No one really likes to do it. Most of the time we say we’re over things, but out of no where you’ll feel a tinge of regret and feelings come flooding back.
Currently I’m trying to move on–specifically from my time as a magazine editor. Which tends to be difficult when you still have two issues to put out in three weeks.
I’m moving on from my role in editorial to be a producer for the Creative Lab at McClatchy. I’ve been angling for this position for months, but now that I’ve accepted it, I must quickly come to terms with the changes. And that terrifies me.
I know magazines in and out. The entire process, I have it covered. I can translate what I know about the production process to any other magazine out there. But what I’ve decided to do is make a career leap. And I’m glad I’m scared.

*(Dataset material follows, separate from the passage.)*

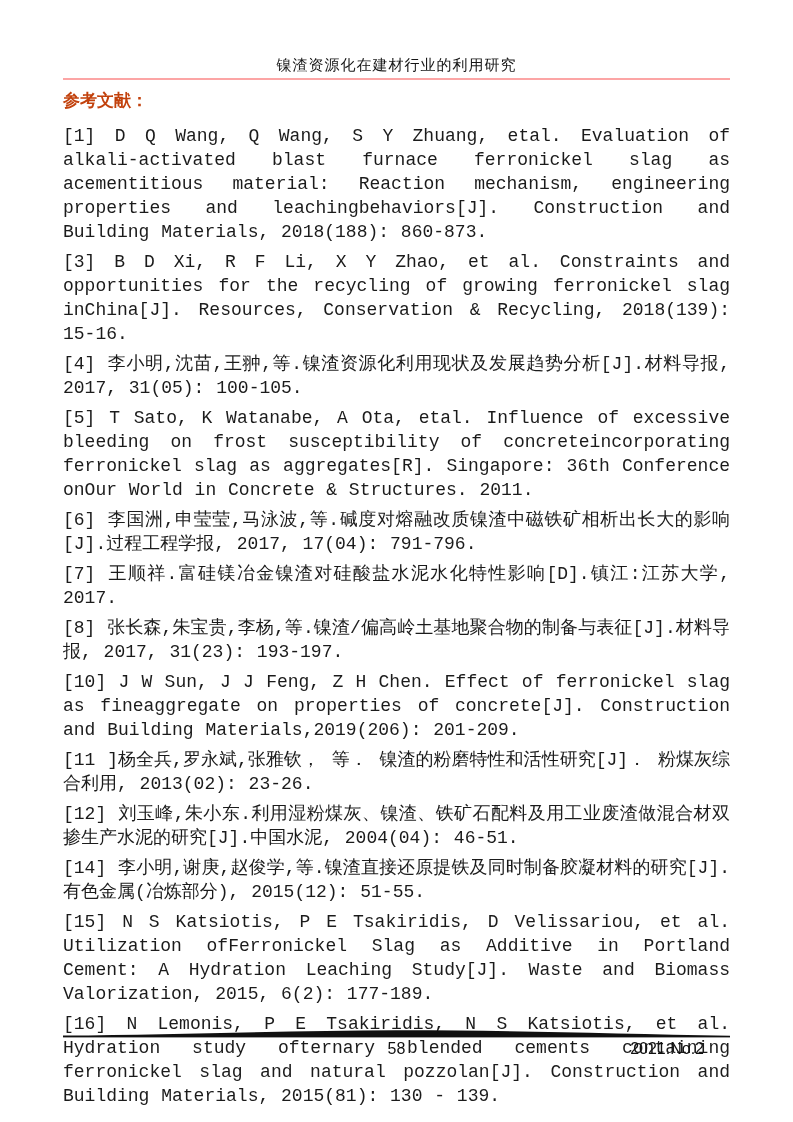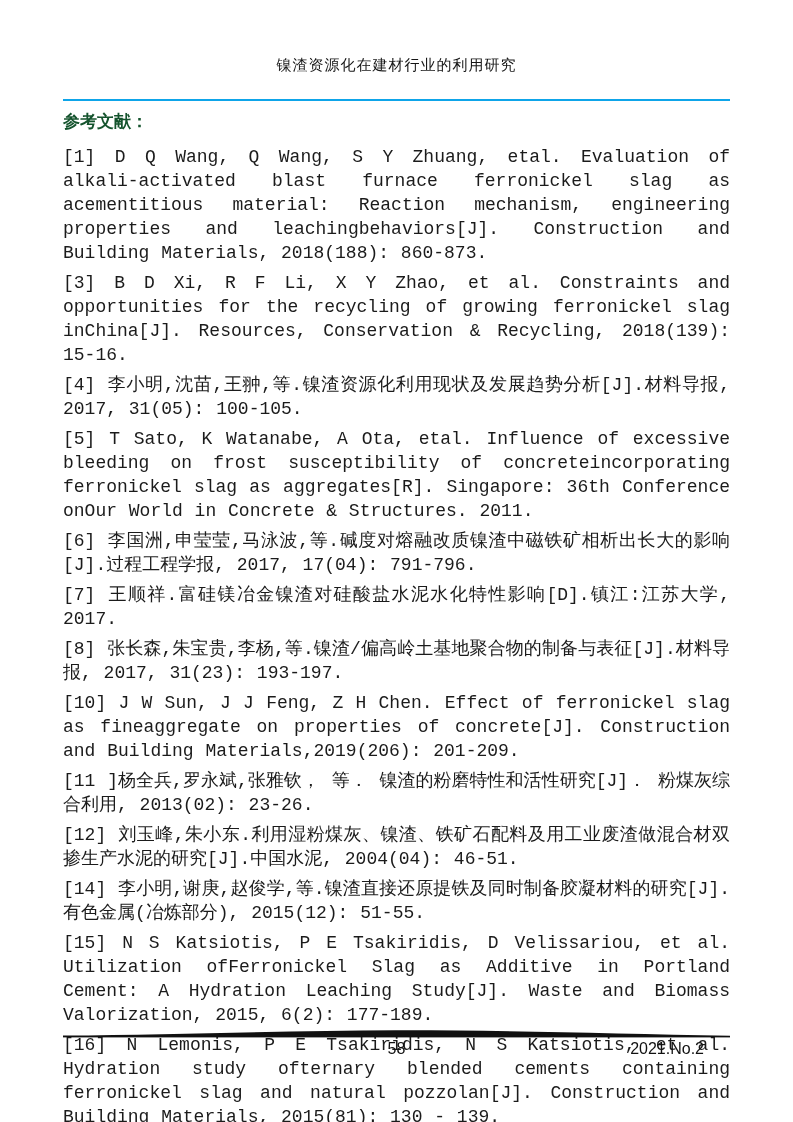"镍渣资源化在建材行业的利用研究" .doc-header-title { border-bottom: 2px solid #0ea5e9 -> 2px solid #fca5a5; padding-bottom: 24px -> 3px }
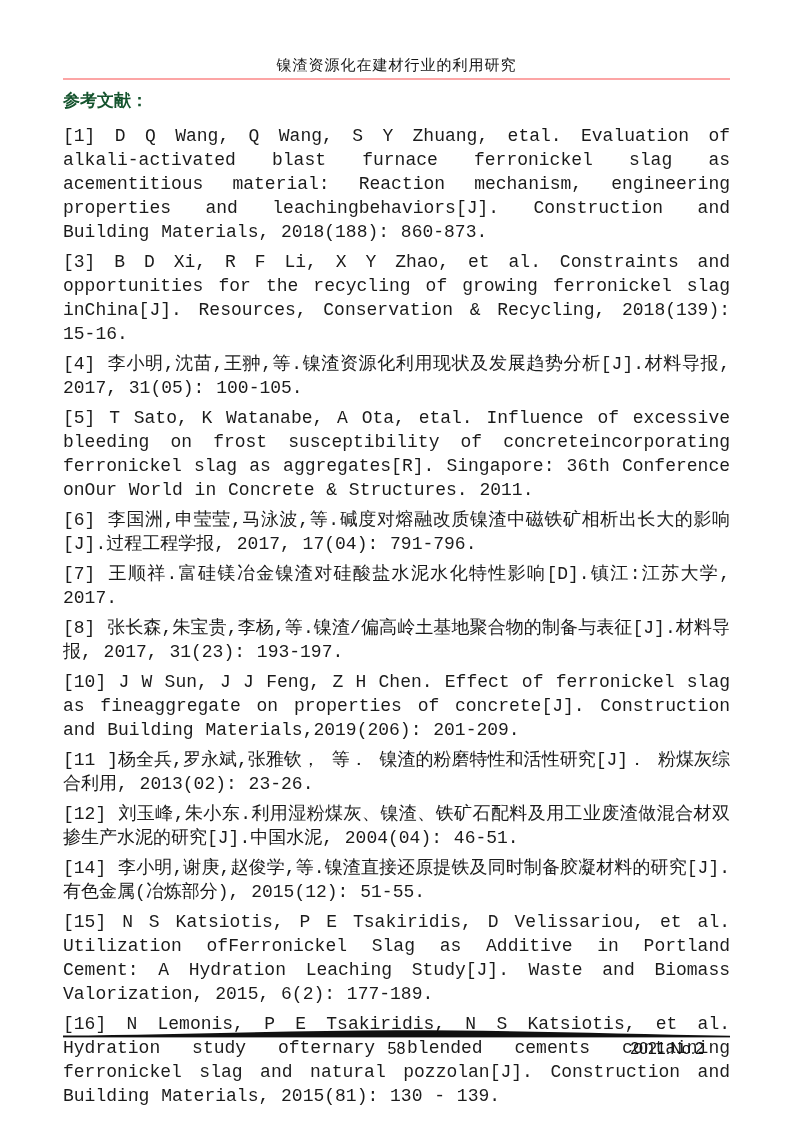"参考文献：" .section-heading { color: #14532d -> #c2410c }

If I wasn’t scared, I wouldn’t be taking a risk. If I wasn’t taking a risk, I’d be bored. It’s not like I’m striking out on my own or traveling the world. But I have to move past what I think I know and learn something wholly new with a new team–possibly the hardest part of it all.
So there are big changes coming. I hope to keep documenting it all here–I’ll need a place to gather my thoughts. My plan is to keep freelancing, but I’m not making too many plans these days. I have to see how this all plays out.
This sounds exciting for you! There’s this quote I really like that you’ve probably heard before too: The comfort zone is a beautiful place, but nothing ever really grows there.